Чего еще надо? Он же по струнке ходить будет, тапочки мне в зубах, как Гришка, приносить! Да и лавку можно будет похерить… Посмотрел бы тогда на меня Трофимов!
Я вдруг поняла, что Лорик посапывает, заводясь, становится слишком настойчивым, и не без изумления обнаружила, что почти готова ему ответить. Это было так неожиданно и страшно, что меня обожгло ледяным испугом, я вскочила, уперлась руками в его плечи и, отстраняя себя от него, заорала:
— Ты что?! Свихнулся?
— Но… почему, Мэри?
— О господи! Не стыдно? В такой день… Знаешь, говорят, душа не отлетает еще до девятого дня! Может, она еще тут где-то, может, смотрит на нас? — Я несла бог знает что, лишь бы он отлип.
— Ты права, Мэри… Ты права! — Он уже опять размяк.
Я быстро смела обратно в ящик все бумаги, защелкнула замок и сказала:
— Пошли баиньки…
— Я — как ты… — покорно согласился он. Приподняв Лорика на ноги и подставив плечо, я потащила его до дивана. Он вдруг стал какой-то бескостный, как тряпка, и вдруг запел совершенно бессмысленно:
— По тундре, по железной дороге, где мчит курьерский Воркута — Ленинград! — И тут же заснул, рухнув на диван.
Я приподняла его голову и подпихнула секретку под подушку, чтобы, проснувшись утром, он сразу убедился в сохранности фамильного добра, прикрыла его пледом и вернулась в кухню. Я, может быть, и отстаю безнадежно по уровню ай-кью от Велора, но мозгов у меня все-таки хватает, чтобы понять: мать меня покупает. Для этого великовозрастного пацана, который стал для нее (теперь я была в этом уверена) гораздо ближе и дороже, чем я.

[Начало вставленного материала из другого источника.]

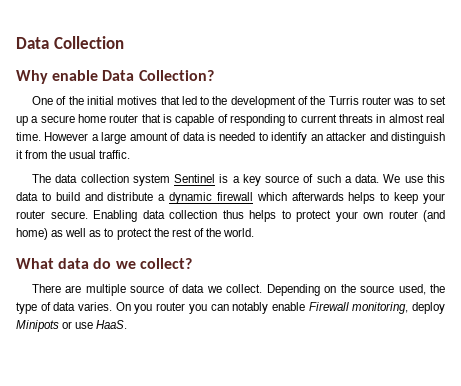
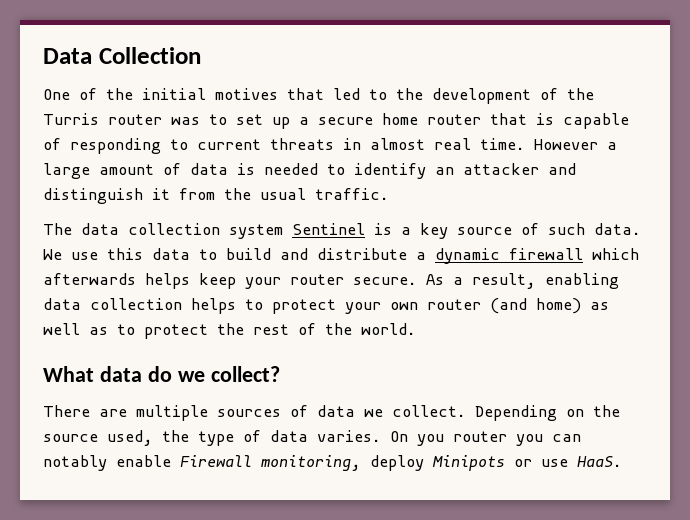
- Why enable Data Collection?
- The data collection system Sentinel is a key source of such a data.
+ The data collection system Sentinel is a key source of such data.
- We use this data to build and distribute a dynamic firewall which afterwards helps to keep your router secure.
+ We use this data to build and distribute a dynamic firewall which afterwards helps keep your router secure.
- Enabling data collection thus helps to protect your own router (and home) as well as to protect the rest of the world.
+ As a result, enabling data collection helps to protect your own router (and home) as well as to protect the rest of the world.
- There are multiple source of data we collect.
+ There are multiple sources of data we collect.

Я сняла со своей шеи крестик Долли и положила его на клеенку.
Нет, Лор утром может не сообразить, в чем дело. Нужно сделать что-то, чтобы Ванюшину сразу все стало ясно.
Я очень аккуратно порвала завещание и сложила клочки на столе в стопку. Так до него дойдет.

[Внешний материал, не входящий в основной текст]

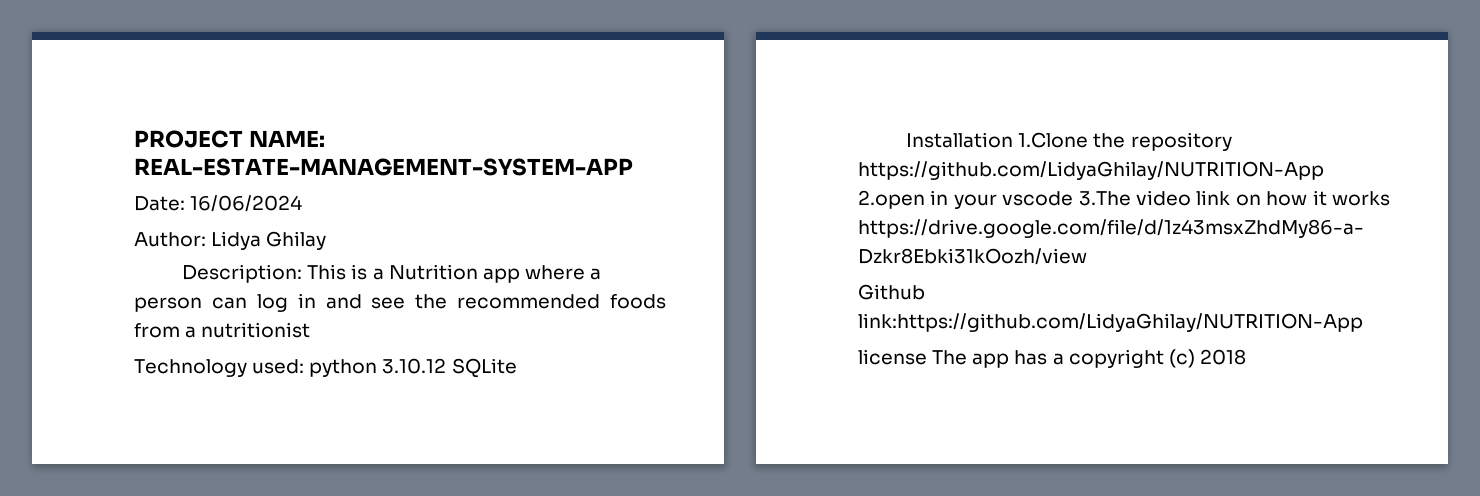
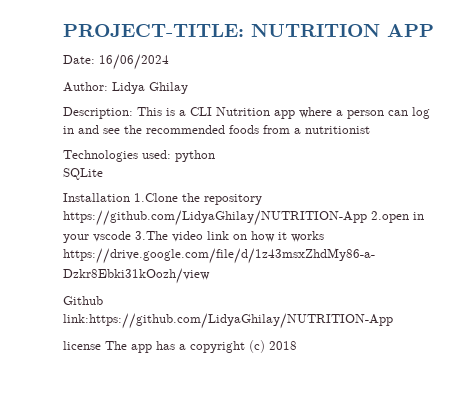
- PROJECT NAME: REAL-ESTATE-MANAGEMENT-SYSTEM-APP
+ PROJECT-TITLE: NUTRITION APP
- Description: This is a Nutrition app where a person can log in and see the recommended foods from a nutritionist
+ Description: This is a CLI Nutrition app where a person can log in and see the recommended foods from a nutritionist
- Technology used: python 3.10.12 SQLite
+ Technologies used: python
+ SQLite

Я влезла в шубку, замоталась платком, прихватила сумку и выключила в кухне свет. В темной прихожей выудила из кармана ключ от дверей, который мне дал Лорик, нашарила на стене гвоздь, где он обычно висел, и нацепила, его. Ключ мне был не нужен. Я точно знала, что никогда больше в этот дом не войду.
Мы не рабы.
Рабы не мы.
Глава 9
НОВЫЙ ГОД — ПОРЯДКИ НОВЫЕ…
До него дошло.
Он позвонил на следующее утро, выразил мне благодарность за все хлопоты по устройству поминок и, помолчав, добавил:
— Что касается всего остального, Мэри, то я, кажется, сдуру поторопился… Долли меня предупреждала, что мы должны больше узнать друг друга. Притереться… И только тогда… В общем, будем считать, что ничего еще не было… А я… я буду ждать, Маша!
Еще он сказал, что улетает в Брюссель на какой-то симпозиум по программе «Геном человека». Вернется — позвонит.
Ну, как говорится, скатертью дорожка…
На девятый день ко мне пришла Полина, мы сходили к могиле, а потом в церковь.
— Ты прости мать, Машка, — вздохнув, сказала тетка. — Она ж между вами на разрыв жила. Одну родила, другого — растила… Я так думаю, это она и свою вину перед тобой искупить решила. Чтоб тебе лучше жилось. По ее понятию… Что ей еще оставалось-то?
Я промолчала.
У тетки самой рыльце было в пушку. При отце она чихвостила Долли не стесняясь, а сама втихую от нас с Никанорычем бегала к ней все эти годы.
За неделю до Нового года вдруг объявилась Клавдия Ивановна. Я ее с трудом узнала. В каких-то обносках, драном платке, вместо сапожек красные шерстяные носки, вдетые в галоши. Тощая, синюшная и несчастная. Пряча голые руки под мышками, она топталась перед лавкой на хрустком снегу.
— Батюшки! — воскликнула я. — Прямо картина «Не ждали!». Должок притаранила, что ли, Клавдия? Что-то долго несла…
— Виноватая я, Мария Антоновна, — насморочно прогундосила она. — Подожди еще немножко. А пока рыбки не отпустишь? Взаимообразно? У меня ни копья… Хотя бы минтаюшки… А то и Новый год встречать не с чем…
— Я твоего Фимку кормить не обязана! — беспощадно отрезала я.